What would you do with all the money in the world?
I find it supremely distasteful that the most powerful tycoon and philanthropist of our times, Bill Gates, spends his time selling insect meat and handing out birth control in Africa. That might be just a matter of taste on my part.
Say what you want about the American robber barons, but figures like Mellon, Carnegie, Rockefeller built beautiful galleries and libraries, along with splashing out on money for medicine and education. Mellon famously bought Raphael`s masterpiece, the Alba Madonna, from the Soviets, to place in a public gallery in his native USA.
What better symbol for our age that, contra Mellon, Gates instead focuses on lab grown meat and prophylactics? (When he is not scheming to block out the sun with chalk particles - no joke.)
But this is not just a rant at the peculiar Bill - whose dizzying power over our lives is indeed something to be respected. No, something deeper and more urgent is signalled by this shift in philanthropy than mere distaste at the low level of Gates` aesthetics.
We live in an age of intense pragmatism - there is no real attempt at beauty in virtually any modern building. Classical beauty would be regarded as out of date, or … elitist. And our modern elites, despite having wealth which goes beyond the emperors of old, do not like to be so upfront about their grandeur. Their grandeur must be seen as being of the people - even as they put sweatshop workers to the grind to shore up their share prices.
Thus we do not have either the patrons or the artists to build new cathedrals or grand city halls, like you still see standing even in the small towns of South Africa today.
No, our great masterpieces are things like soccer stadiums. Compare even a modern train station even to one built a hundred years ago.
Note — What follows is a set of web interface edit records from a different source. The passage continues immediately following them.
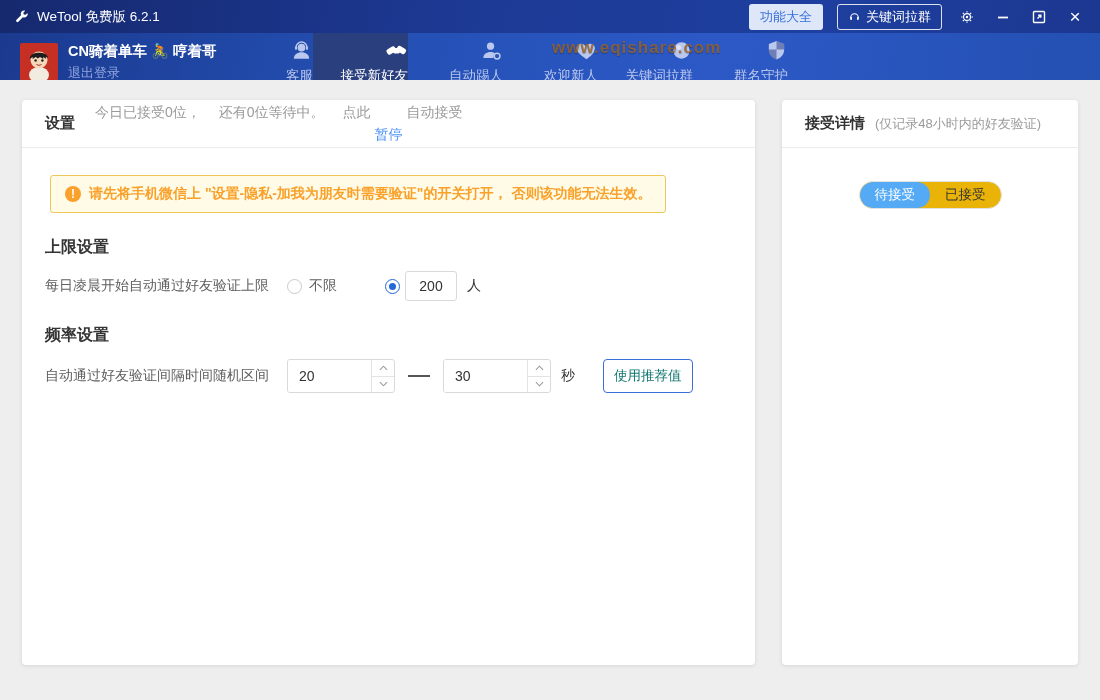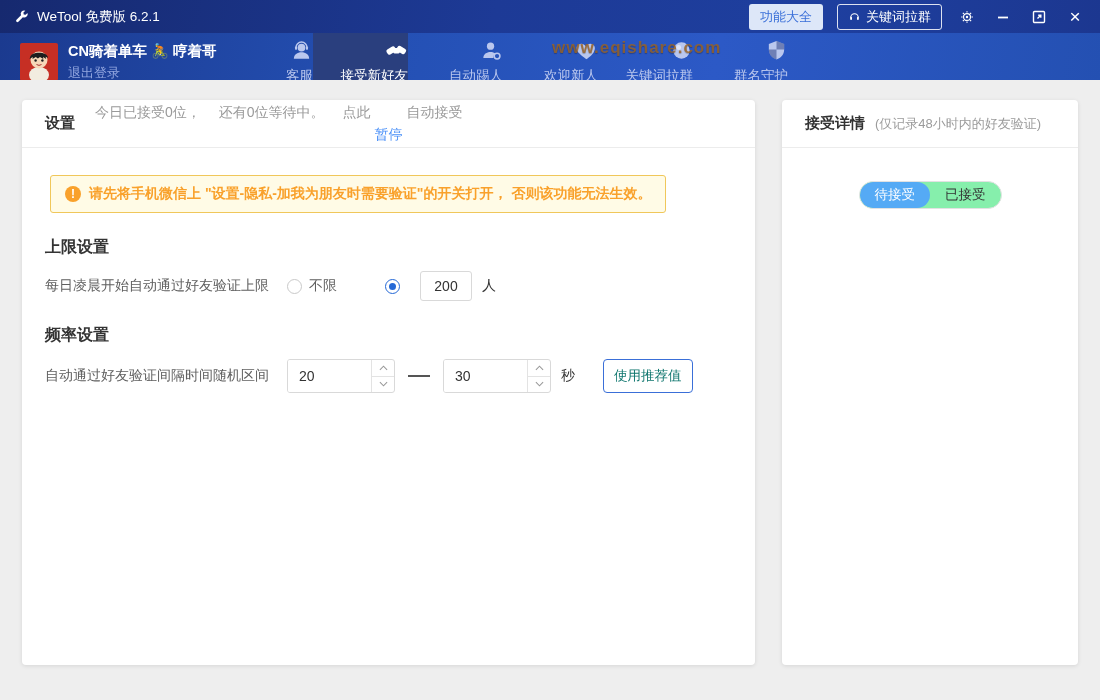--- a/index.html
+++ b/index.html
@@ -67,40 +67,40 @@
   .section-title { font-size:16px; font-weight:bold; color:#333; margin:24px 0 13px 0; }
   .form-row { display:flex; align-items:center; font-size:14px; color:#606060; }
   .row-label { margin-right:18px; }
   .radio-opt { display:inline-flex; align-items:center; gap:7px; cursor:pointer; }
   .radio-circle { width:15px; height:15px; border-radius:50%; border:1px solid #c9c9c9;
     background:#fff; display:inline-flex; align-items:center; justify-content:center; flex:none; }
   .radio-circle.checked { border:1.5px solid #2468d6; }
   .radio-circle.checked .dot { width:7px; height:7px; border-radius:50%; background:#2468d6; }
   .radio-gap { margin-left:48px; }
   .limit-input { width:52px; height:30px; border:1px solid #d9d9d9; border-radius:3px;
-    text-align:center; font-size:14px; color:#333; margin-left:20px; outline:none;
+    text-align:center; font-size:14px; color:#333; margin-left:5px; outline:none;
     font-family:inherit; }
   .unit { margin-left:10px; color:#333; }
   .spin-input { display:flex; width:108px; height:34px; border:1px solid #d9d9d9;
     border-radius:3px; overflow:hidden; background:#fff; }
   .spin-input input { flex:1; min-width:0; border:none; outline:none; padding-left:11px;
     font-size:14px; color:#333; font-family:inherit; }
   .spin-btns { width:23px; border-left:1px solid #e3e3e3; display:flex; flex-direction:column; }
   .spin-btn { flex:1; display:flex; align-items:center; justify-content:center;
     cursor:pointer; color:#999; }
   .spin-btn.up { border-bottom:1px solid #e3e3e3; }
   .spin-btn svg { width:9px; height:6px; }
   .dash { width:22px; height:2px; background:#555; margin:0 13px; }
   .btn-recommend { margin-left:28px; background:#fff; border:1px solid #3a6fd8; color:#0f766e;
     font-size:13.5px; padding:7px 10px; border-radius:4px; cursor:pointer; font-family:inherit; }
 
   
   .detail-body { display:flex; justify-content:center; padding-top:33px; }
   .toggle { display:inline-flex; border:1px solid #e2e2e2; border-radius:15px;
-    background:#86efac; overflow:hidden; height:28px; }
+    background:#eab308; overflow:hidden; height:28px; }
   .toggle-seg { display:flex; align-items:center; padding:0 15px; font-size:13.5px;
     color:#333; cursor:pointer; }
   .toggle-seg.active { background:#55aaf5; color:#fff; border-radius:14px; }
 </style>
 </head>
 <body>
 
 <div class="app">
 
   <div class="titlebar">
What was it in these old societies that paid attention to the ornate detail of a train station`s facade when companies like Google subject their employees to the inanity of their Googleplex headquarters?
Again, say what you want about the history of the west and its elites, but the visual record of its art and architecture still stands as something which we moderns can only leer at as tourists. It is beyond us, too much for us. We could not even imagine doing something so daring, even if we had all the money in the world.
I do enjoy it when a figure like Elon Musk, who at least builds rockets and sports cars, mocks Gates and Bezos for their self-seriousness, but even he with his focus on Mars etc, does not come close to what I hope I would do with all the money in the world.
If we are to restore beauty to our towns and cities, it is the rich and powerful who will have to do it. And for that to happen, we require a rich and powerful less focused on the utiliarian, on the spreadsheet, and more on the privilege wealth affords in being given the opportunity for high deeds of aesthetics that live on for future generations.
Imagine each tycoon adopted a handful of towns and tore down the ugly boxes and noisy roads which carve up living space, and instead built central squares in a classical style. Imagine people still even thought of building concert halls and libraries, that were not just considered some kind of utility, but rather something a little bit sacred. Imagine a tycoon sponsoring grand works of art, instead of funding micro-lending in Bangladesh?
Do the wealthy of today lack any sense of glory and grandeur?!